2. Basis of liability and applicable sanctions
As noted above, the basis for liability is either “parent-subsidiary” liability or “successor” liability. Under parent-subsidiary liability, there are two ways in which a parent company can be held liable for misconduct by the subsidiary.
First, a parent must have sufficiently participated in the alleged misconduct, such as directing the misconduct or otherwise directly participating in the scheme. For instance, a multinational parent company headquartered outside the US could be liable if one of its directors participated in conduct that occurred in the US.

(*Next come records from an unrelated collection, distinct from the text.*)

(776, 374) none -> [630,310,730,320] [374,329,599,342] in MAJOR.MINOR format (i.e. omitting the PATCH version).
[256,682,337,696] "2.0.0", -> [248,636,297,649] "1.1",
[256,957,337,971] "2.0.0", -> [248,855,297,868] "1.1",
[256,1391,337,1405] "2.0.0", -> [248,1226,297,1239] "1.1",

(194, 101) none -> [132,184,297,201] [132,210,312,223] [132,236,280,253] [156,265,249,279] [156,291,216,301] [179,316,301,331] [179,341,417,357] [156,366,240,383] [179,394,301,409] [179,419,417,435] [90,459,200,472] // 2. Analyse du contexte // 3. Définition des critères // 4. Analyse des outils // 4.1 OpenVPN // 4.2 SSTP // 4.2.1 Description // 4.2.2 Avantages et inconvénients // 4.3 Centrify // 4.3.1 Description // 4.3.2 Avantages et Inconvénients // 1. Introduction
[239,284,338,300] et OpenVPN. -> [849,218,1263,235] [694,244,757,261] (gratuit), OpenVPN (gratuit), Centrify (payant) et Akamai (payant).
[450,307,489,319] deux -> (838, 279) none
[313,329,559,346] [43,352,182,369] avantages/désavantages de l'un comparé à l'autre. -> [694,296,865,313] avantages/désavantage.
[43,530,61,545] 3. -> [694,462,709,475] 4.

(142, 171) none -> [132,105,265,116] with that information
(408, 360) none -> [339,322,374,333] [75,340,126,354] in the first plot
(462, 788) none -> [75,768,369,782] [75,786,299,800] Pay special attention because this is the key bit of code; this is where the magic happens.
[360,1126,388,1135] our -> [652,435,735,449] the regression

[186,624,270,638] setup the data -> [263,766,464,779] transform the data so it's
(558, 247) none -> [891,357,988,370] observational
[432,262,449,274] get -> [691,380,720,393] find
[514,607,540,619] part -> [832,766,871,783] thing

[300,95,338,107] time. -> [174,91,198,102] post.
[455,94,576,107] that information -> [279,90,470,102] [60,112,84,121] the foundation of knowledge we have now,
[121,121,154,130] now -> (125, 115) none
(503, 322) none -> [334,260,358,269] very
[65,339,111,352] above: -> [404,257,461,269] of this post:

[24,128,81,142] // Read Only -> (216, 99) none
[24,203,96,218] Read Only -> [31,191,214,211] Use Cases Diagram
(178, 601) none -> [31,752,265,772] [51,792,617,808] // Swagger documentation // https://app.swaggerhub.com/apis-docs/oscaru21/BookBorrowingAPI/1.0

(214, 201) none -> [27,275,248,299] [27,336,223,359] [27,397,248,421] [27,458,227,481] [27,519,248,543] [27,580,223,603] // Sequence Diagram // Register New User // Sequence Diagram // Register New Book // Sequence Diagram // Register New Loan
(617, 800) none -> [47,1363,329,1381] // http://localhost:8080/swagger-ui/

Second, a parent may be liable under “agency principles,” based on a parent’s control. To assess the parent’s control, the SEC and DOJ evaluate the knowledge and direction of the subsidiary’s actions, generally and in the context of specific transactions. In other words, while the formal relationship between the parent and subsidiary is important, so are the practical realities of how the two function. If a prosecutor determines that the activities of the two companies are intertwined, the subsidiary’s knowledge and actions are imputed to its parent.
One means of imposing liability is through “piercing the corporate veil.” Veil piercing is defined as “the judicial act of imposing personal liability on otherwise immune corporate officers, directors, or shareholders for the corporation’s wrongful acts.” While state corporate law governs whether veil piercing is justified, the following factors must generally be met: (i) control, or “complete domination” with respect to the transaction such that the corporate entity had no separate mind, will or existence of its own; and (ii) such domination was used by the defendant to commit fraud or the otherwise wrongful act that resulted in the injury.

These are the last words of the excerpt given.